▶ _EXERCISE REQUIREMENTS_:
Could you repeat the data word for word while skipping the pictures?

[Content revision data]
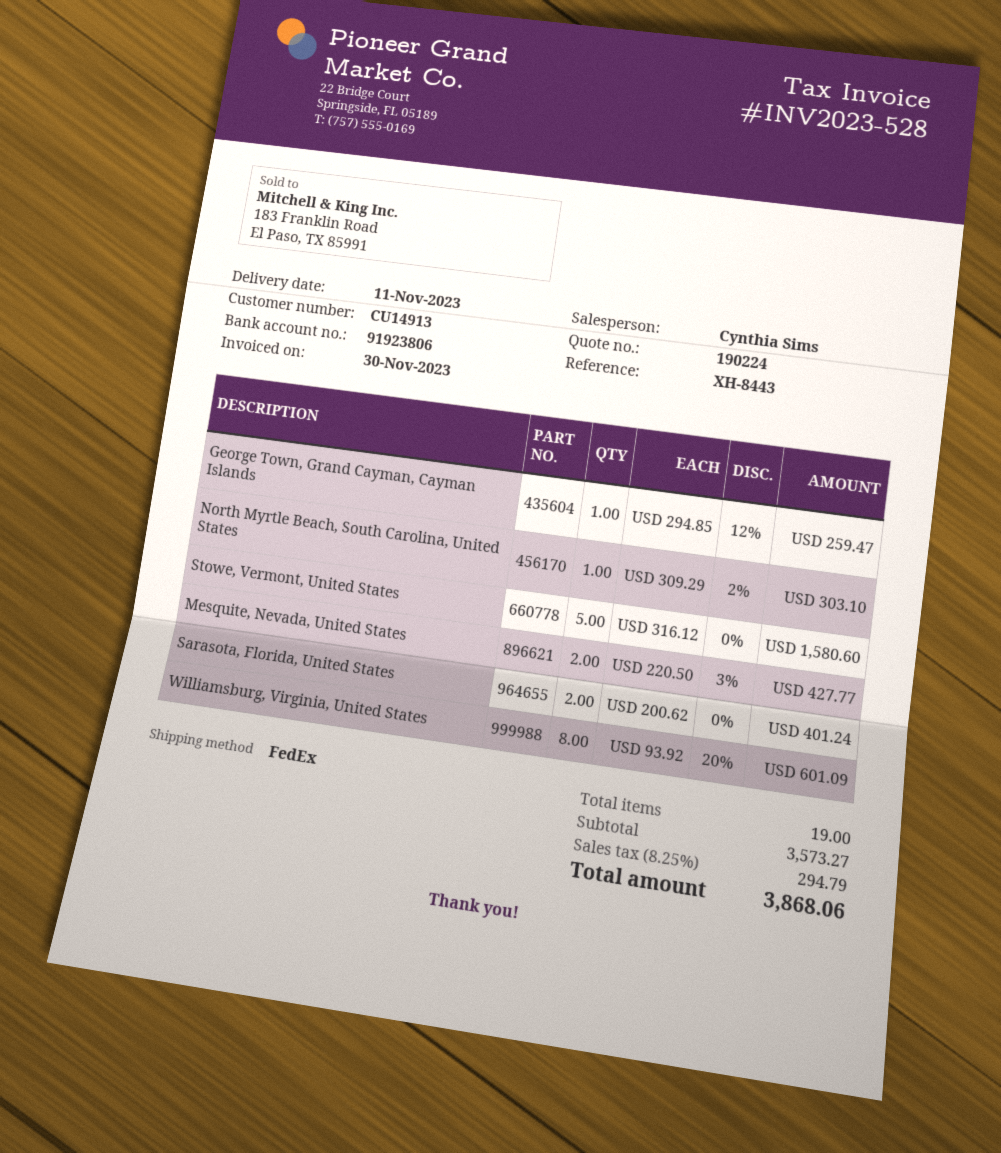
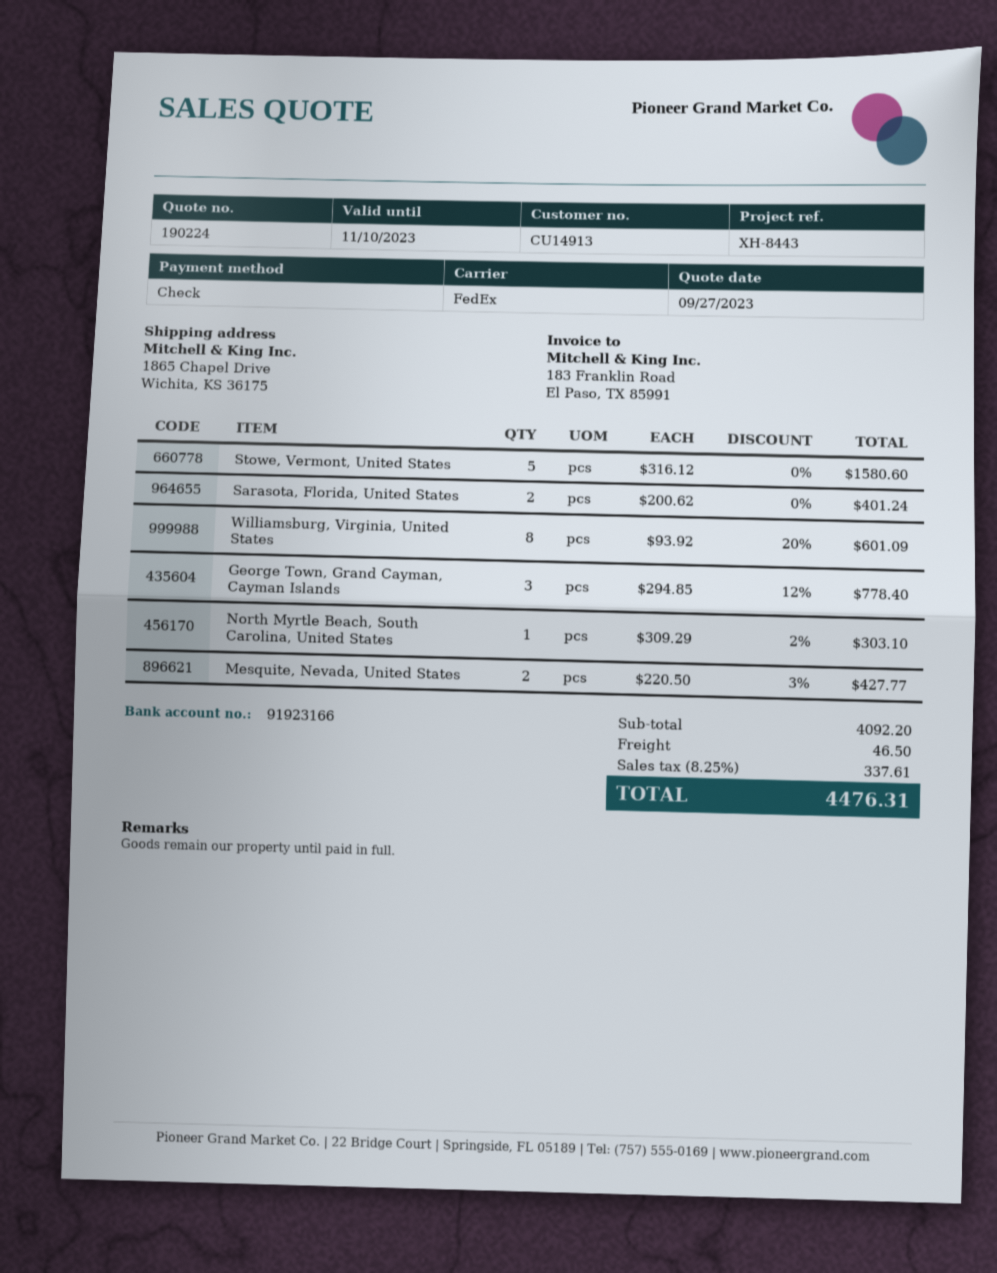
bank account: 91923806 -> 91923166
George Town, Grand Cayman, Cayman Islands: 1 x 294.85 - 12% = 259.47 -> 3 x 294.85 - 12% = 778.40
subtotal: 3573.27 -> 4092.20
shipping: none -> 46.50
tax: 8.25% = 294.79 -> 8.25% = 337.61
total: 3868.06 -> 4476.31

▶ _RESULT FOR THIS TASK_:
bank account: 91923806 -> 91923166
George Town, Grand Cayman, Cayman Islands: 1 x 294.85 - 12% = 259.47 -> 3 x 294.85 - 12% = 778.40
subtotal: 3573.27 -> 4092.20
shipping: none -> 46.50
tax: 8.25% = 294.79 -> 8.25% = 337.61
total: 3868.06 -> 4476.31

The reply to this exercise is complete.